EXERCISE REQUIREMENTS » Pull each line containing "Chile" from the data.

── DATA EXTRACTS ──

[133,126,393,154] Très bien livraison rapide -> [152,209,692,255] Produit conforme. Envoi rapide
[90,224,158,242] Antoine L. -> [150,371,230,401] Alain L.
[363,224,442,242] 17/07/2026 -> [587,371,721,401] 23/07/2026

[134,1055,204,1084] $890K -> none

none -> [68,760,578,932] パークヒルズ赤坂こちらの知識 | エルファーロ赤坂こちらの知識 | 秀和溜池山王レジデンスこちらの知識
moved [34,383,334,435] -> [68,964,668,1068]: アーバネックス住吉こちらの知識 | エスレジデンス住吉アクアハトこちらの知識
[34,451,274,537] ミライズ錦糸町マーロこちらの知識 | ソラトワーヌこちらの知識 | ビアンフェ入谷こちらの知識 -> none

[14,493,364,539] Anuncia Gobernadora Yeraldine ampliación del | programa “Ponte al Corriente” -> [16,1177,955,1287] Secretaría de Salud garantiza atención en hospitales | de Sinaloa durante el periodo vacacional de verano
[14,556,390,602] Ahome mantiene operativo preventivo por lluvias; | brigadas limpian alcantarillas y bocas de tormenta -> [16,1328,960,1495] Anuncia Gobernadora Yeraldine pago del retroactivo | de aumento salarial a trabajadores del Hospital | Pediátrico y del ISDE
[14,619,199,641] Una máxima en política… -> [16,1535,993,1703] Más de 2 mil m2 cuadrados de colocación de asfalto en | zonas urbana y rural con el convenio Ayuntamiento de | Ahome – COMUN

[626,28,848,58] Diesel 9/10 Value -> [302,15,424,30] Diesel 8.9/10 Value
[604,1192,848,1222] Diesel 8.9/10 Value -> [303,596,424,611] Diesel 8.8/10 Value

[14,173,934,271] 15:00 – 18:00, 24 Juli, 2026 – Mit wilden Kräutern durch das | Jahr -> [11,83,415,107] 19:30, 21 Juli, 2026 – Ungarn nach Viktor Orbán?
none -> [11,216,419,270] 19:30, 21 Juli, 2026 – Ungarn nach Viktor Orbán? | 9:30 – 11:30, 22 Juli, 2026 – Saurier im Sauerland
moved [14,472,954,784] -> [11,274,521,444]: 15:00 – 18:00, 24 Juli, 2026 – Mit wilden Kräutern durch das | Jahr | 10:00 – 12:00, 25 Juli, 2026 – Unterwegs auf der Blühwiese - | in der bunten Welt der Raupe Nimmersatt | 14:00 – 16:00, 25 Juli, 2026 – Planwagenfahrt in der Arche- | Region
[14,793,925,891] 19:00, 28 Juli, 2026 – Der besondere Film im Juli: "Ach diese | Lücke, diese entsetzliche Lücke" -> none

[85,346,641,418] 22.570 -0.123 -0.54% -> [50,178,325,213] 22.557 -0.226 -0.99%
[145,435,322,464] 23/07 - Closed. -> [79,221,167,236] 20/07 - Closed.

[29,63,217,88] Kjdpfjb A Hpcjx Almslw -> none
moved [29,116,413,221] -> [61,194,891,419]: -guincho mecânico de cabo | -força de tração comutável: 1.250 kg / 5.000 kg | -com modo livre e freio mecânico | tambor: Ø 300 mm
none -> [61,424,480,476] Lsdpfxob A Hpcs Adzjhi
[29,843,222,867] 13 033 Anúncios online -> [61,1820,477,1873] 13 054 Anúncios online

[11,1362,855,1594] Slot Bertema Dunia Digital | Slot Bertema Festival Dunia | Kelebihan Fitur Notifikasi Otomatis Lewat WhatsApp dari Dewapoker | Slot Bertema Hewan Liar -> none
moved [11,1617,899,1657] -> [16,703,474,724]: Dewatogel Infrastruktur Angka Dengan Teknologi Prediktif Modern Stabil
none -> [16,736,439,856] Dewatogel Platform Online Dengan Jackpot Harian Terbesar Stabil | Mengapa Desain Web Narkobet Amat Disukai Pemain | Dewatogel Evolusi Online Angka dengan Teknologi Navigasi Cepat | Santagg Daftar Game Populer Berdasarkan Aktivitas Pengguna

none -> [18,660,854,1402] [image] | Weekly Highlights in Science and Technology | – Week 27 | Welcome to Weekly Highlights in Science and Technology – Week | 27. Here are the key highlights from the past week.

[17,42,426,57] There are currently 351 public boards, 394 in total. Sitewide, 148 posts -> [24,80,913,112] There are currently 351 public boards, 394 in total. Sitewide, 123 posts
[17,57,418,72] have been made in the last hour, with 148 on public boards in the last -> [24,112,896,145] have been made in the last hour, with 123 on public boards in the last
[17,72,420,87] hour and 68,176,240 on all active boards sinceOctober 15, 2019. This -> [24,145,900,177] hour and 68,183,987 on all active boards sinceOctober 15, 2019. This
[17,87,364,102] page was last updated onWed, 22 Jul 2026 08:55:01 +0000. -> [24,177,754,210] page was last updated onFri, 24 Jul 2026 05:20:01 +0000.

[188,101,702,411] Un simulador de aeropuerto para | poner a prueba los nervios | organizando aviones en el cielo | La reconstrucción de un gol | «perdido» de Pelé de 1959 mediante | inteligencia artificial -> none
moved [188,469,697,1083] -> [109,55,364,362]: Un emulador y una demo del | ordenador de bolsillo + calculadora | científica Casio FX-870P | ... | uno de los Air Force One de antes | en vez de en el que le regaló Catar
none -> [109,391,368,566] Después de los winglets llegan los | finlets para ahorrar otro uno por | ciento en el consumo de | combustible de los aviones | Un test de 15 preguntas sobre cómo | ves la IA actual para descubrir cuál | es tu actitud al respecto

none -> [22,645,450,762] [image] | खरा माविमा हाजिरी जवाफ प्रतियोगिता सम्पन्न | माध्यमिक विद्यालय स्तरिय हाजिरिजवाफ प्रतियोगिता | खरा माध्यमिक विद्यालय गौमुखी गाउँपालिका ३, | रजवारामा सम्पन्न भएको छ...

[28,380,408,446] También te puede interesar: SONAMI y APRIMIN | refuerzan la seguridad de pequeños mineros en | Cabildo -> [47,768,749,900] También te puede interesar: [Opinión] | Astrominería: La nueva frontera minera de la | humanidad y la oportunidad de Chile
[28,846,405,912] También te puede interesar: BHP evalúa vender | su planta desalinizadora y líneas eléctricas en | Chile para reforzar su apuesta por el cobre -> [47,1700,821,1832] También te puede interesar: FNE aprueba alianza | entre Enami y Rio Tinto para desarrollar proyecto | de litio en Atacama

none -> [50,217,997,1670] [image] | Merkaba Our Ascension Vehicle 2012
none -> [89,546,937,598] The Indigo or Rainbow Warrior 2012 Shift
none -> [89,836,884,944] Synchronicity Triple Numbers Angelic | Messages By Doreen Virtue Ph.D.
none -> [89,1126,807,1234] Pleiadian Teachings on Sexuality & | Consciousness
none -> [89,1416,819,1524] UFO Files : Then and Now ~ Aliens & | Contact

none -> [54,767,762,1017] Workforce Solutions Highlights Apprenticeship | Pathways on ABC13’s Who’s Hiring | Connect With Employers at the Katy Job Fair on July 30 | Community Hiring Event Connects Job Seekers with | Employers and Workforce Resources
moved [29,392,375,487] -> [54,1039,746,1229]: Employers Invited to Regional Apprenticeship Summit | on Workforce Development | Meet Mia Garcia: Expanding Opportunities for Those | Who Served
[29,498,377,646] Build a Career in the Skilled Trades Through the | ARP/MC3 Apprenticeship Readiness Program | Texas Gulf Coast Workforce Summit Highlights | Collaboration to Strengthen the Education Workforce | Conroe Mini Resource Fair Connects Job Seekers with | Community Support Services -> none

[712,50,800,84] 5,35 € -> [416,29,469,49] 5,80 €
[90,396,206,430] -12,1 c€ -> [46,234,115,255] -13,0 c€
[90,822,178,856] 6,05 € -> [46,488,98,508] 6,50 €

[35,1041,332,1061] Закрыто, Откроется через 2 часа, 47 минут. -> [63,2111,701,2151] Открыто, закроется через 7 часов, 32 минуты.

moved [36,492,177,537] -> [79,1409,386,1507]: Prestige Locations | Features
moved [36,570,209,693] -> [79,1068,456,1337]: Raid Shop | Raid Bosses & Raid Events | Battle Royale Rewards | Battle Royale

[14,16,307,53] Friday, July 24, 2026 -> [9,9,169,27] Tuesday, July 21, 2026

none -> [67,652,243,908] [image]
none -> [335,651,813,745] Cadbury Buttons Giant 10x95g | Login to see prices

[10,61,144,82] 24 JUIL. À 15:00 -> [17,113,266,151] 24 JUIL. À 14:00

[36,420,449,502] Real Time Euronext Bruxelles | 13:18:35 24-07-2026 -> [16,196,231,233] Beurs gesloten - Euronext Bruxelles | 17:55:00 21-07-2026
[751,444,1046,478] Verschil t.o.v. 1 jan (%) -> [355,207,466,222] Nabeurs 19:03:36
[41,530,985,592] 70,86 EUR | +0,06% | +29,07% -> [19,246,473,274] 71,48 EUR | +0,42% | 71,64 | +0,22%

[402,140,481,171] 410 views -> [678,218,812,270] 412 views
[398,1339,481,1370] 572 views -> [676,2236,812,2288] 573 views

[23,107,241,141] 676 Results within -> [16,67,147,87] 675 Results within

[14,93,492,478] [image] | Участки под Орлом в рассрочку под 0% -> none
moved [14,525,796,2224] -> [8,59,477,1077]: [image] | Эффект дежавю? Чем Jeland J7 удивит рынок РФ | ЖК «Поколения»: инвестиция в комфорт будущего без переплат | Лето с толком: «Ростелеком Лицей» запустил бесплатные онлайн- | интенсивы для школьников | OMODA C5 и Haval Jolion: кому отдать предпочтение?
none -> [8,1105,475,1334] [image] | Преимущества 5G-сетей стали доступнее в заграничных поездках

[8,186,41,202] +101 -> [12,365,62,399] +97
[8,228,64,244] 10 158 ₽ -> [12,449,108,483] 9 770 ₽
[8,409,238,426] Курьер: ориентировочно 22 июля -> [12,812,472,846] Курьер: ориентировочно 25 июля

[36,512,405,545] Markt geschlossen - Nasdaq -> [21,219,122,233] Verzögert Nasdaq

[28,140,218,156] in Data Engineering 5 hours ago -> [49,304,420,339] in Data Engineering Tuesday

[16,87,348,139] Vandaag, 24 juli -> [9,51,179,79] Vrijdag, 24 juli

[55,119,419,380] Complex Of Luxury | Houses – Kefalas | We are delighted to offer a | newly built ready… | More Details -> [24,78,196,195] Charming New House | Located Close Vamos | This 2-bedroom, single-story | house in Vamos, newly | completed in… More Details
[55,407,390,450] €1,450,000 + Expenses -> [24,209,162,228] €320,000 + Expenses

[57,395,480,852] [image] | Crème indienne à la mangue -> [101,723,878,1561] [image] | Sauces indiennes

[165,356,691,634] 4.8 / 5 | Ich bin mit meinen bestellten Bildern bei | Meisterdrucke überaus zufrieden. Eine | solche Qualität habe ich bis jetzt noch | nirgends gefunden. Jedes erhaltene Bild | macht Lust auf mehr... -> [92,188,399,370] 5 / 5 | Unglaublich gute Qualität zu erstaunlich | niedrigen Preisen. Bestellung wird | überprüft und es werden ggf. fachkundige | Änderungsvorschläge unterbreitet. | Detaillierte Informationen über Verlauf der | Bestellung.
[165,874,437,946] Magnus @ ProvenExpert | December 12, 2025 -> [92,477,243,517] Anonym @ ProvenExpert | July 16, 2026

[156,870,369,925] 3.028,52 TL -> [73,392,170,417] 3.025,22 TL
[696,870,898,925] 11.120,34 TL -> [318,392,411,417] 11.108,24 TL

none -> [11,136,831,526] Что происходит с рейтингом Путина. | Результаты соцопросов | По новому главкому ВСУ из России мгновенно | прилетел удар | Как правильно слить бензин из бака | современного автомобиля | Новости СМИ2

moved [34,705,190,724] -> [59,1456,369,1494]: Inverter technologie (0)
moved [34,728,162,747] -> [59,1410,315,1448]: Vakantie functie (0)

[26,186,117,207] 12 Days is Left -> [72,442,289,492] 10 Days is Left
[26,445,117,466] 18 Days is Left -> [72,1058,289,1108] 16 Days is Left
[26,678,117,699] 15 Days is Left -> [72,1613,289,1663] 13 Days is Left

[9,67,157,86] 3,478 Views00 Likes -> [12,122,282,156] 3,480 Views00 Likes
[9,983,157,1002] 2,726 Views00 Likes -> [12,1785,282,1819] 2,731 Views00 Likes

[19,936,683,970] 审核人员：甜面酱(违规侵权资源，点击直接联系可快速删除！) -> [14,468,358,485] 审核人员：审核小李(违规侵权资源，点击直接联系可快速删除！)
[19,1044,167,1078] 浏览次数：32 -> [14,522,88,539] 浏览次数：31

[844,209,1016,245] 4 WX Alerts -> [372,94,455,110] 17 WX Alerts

───

RESULT »
[28,380,408,446] También te puede interesar: SONAMI y APRIMIN | refuerzan la seguridad de pequeños mineros en | Cabildo -> [47,768,749,900] También te puede interesar: [Opinión] | Astrominería: La nueva frontera minera de la | humanidad y la oportunidad de Chile
[28,846,405,912] También te puede interesar: BHP evalúa vender | su planta desalinizadora y líneas eléctricas en | Chile para reforzar su apuesta por el cobre -> [47,1700,821,1832] También te puede interesar: FNE aprueba alianza | entre Enami y Rio Tinto para desarrollar proyecto | de litio en Atacama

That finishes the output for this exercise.